Quem é responsável pela infância digital?
Durante anos, bastava indicar uma data de nascimento para entrar em muitas redes sociais. Se a idade não fosse aceite, bastava escolher outra. A plataforma fazia a pergunta, aceitava a resposta e, a partir daí, grande parte da responsabilidade ficava do lado das famílias.
A Comissão Europeia quer mudar esta lógica. A proposta do EU KIDS Act, apresentada a 17 de setembro, prevê que menores de 13 anos não possam ter contas em redes sociais abrangidas pelas novas regras. Entre os 13 e os 14 anos, o acesso seria limitado e supervisionado. A partir dos 15, seria possível criar uma conta autónoma.
As idades chamam naturalmente a atenção. Mas talvez não sejam a parte mais importante da proposta.
Não basta dizer às crianças para desligarem o telemóvel
O texto da Comissão não olha apenas para aquilo que os mais novos fazem online. Olha também para a forma como as plataformas são construídas.
A Comissão quer limitar, no caso dos menores, mecanismos que favorecem uma utilização prolongada, como o scroll infinito, determinadas notificações ou sistemas de recompensa. Propõe ainda contas privadas por defeito, restrições ao contacto por desconhecidos e regras específicas para jogos, plataformas de vídeo e sistemas de inteligência artificial.
Isto muda uma parte importante deste assunto.
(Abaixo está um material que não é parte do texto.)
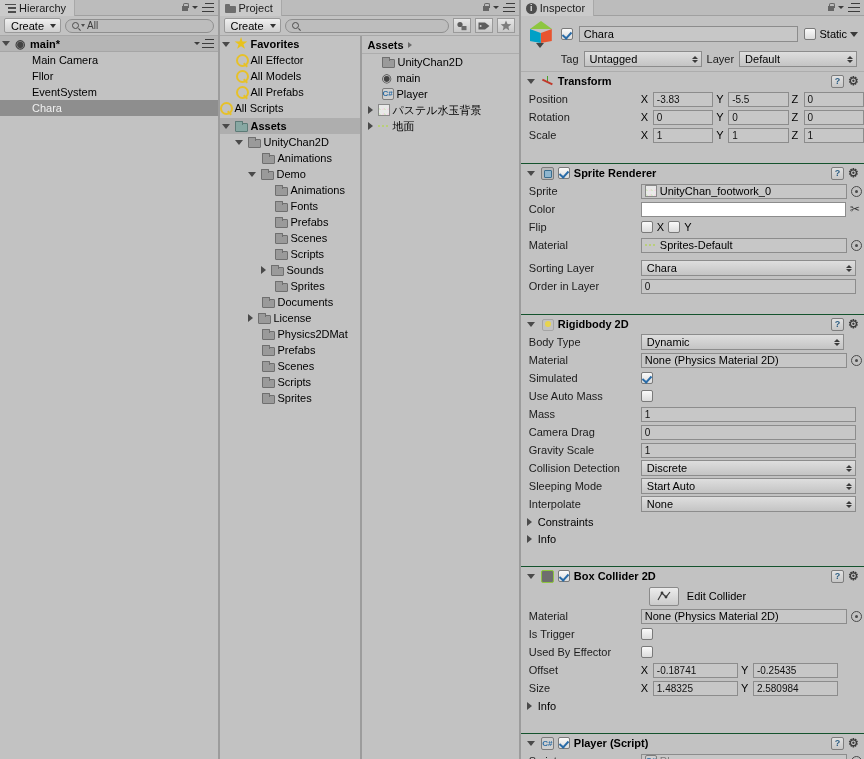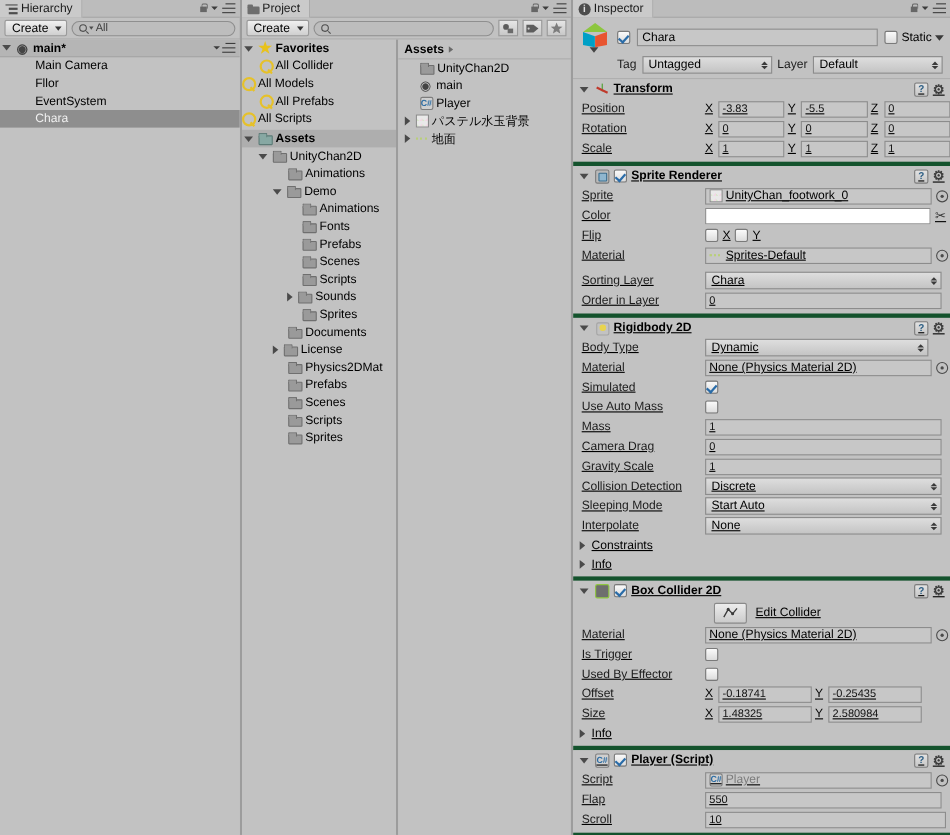--- a/index.html
+++ b/index.html
@@ -344,7 +344,7 @@
         <div id="fav-items">
             <div class="row" style="padding-left:16px">
      <span class="ico-search-y"></span>
-     <span>All Collider</span>
+     <span>All Effector</span>
    </div>
             <div class="row" style="padding-left:0">
      <span class="ico-search-y"></span>

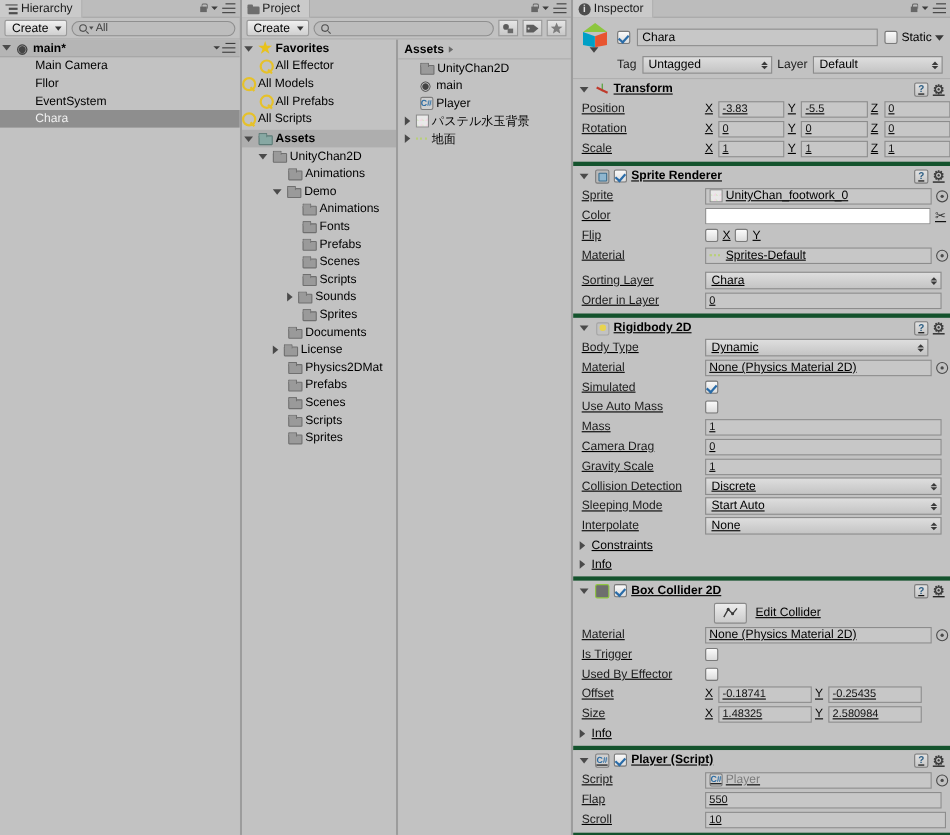--- a/index.html
+++ b/index.html
@@ -346,7 +346,7 @@
      <span class="ico-search-y"></span>
      <span>All Effector</span>
    </div>
-            <div class="row" style="padding-left:0">
+            <div class="row" style="padding-left:16px">
      <span class="ico-search-y"></span>
      <span>All Models</span>
    </div>

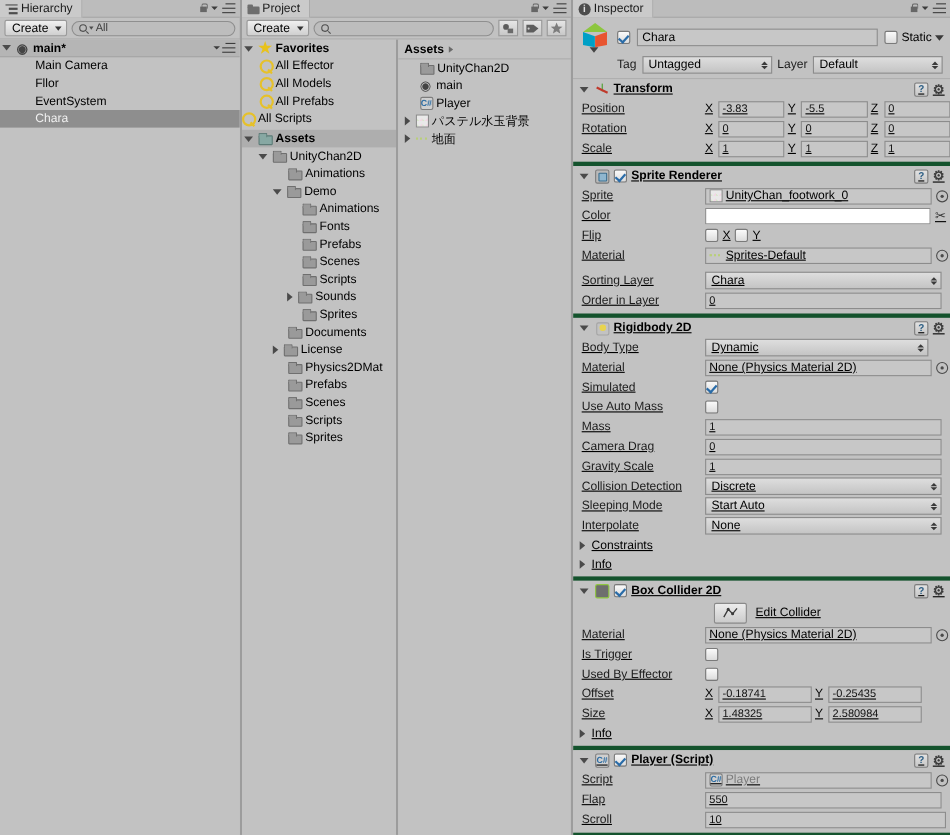--- a/index.html
+++ b/index.html
@@ -151,7 +151,7 @@
   .arrows .dw{width:0;height:0;border-left:3px solid transparent;border-right:3px solid transparent;
               border-top:3px solid #3a3a3a;}
 
-  .comp { border-bottom:4px solid #14532d; padding-bottom:3px;text-decoration:underline; }
+  .comp { border-bottom:1px solid #14532d; padding-bottom:19px; }
   .comp-head { height:18px; display:flex; align-items:center; gap:4px; padding:0 4px 0 4px;
                background:#c2c2c2; font-weight:bold; font-size:11px; }
   .comp-ico { width:13px;height:13px;flex:none;border:1px solid #7c7c7c;background:#cdcdcd;border-radius:2px; }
Quando se fala de crianças e tecnologia, é frequente começar pelos pais: precisam de definir horários, acompanhar, conhecer as aplicações, ensinar a usar o telemóvel com equilíbrio. Tudo isso faz parte da educação. Mas há um limite evidente para aquilo que uma família consegue fazer.
Um pai pode decidir a que horas o filho larga o telefone. Não pode alterar o algoritmo que escolhe o vídeo seguinte. Pode conversar sobre dependência e autocontrolo. Não pode redesenhar uma aplicação criada para fazer com que seja difícil sair dela.
Por isso, a pergunta já não é apenas se estamos a ensinar as crianças a usar bem a tecnologia. É também se a tecnologia que lhes entregamos foi pensada tendo em conta que são crianças.
A liberdade também se aprende protegida
Há aqui uma questão que vai além das redes sociais.
Educar para a liberdade nunca significou deixar uma criança sozinha diante de todas as escolhas possíveis e esperar que saiba escolher bem. A autonomia cresce devagar. Precisa de confiança, limites, exemplos, erros, conversas e adultos que saibam estar presentes sem controlar tudo.
Esta maneira de compreender a liberdade é profundamente humana e encontra também lugar numa visão cristã da pessoa. A liberdade não cresce no vazio. Cresce em relações que ajudam a reconhecer o bem, a assumir responsabilidades e, pouco a pouco, a escolher por si próprio.
Isso não obriga a olhar para a tecnologia como inimiga. O digital também é lugar de aprendizagem, criatividade, amizade e participação. A questão é outra: que ambiente estamos a oferecer a quem ainda está a aprender a habitá-lo?
Os pais continuam a ter uma responsabilidade que nenhuma lei pode substituir. Mas não controlam os algoritmos, os modelos de negócio nem as decisões de design das grandes plataformas. Pedir-lhes que resolvam sozinhos o problema seria ignorar essa desigualdade.
Proteger uma criança pode exigir uma família presente. Pode exigir educação. E pode exigir também que quem constrói os espaços digitais assuma responsabilidade pelo modo como esses espaços funcionam.
Que mundo digital queremos entregar-lhes?
O EU KIDS Act é ainda uma proposta. Será discutido e poderá sofrer alterações antes de se tornar lei. E há perguntas que não desaparecem com uma nova regra.
Como verificar a idade sem pôr em risco a privacidade? Como impedir que os limites sejam facilmente contornados? Que medidas terão realmente efeito? E como proteger os mais novos sem os afastar de espaços digitais onde também aprendem, convivem e participam?
Não haverá legislação capaz de substituir uma conversa à mesa, um adulto que repara numa mudança de comportamento ou a paciência de ensinar alguém a usar a liberdade. Mas reconhecer isso não significa deixar cada família sozinha perante sistemas concebidos e geridos numa escala que nenhuma família consegue controlar.
Talvez, por isso, a discussão não deva começar apenas na pergunta «com que idade deve uma criança entrar numa rede social?».
Há outra que vem antes: que espécie de mundo digital estamos dispostos a construir para a receber?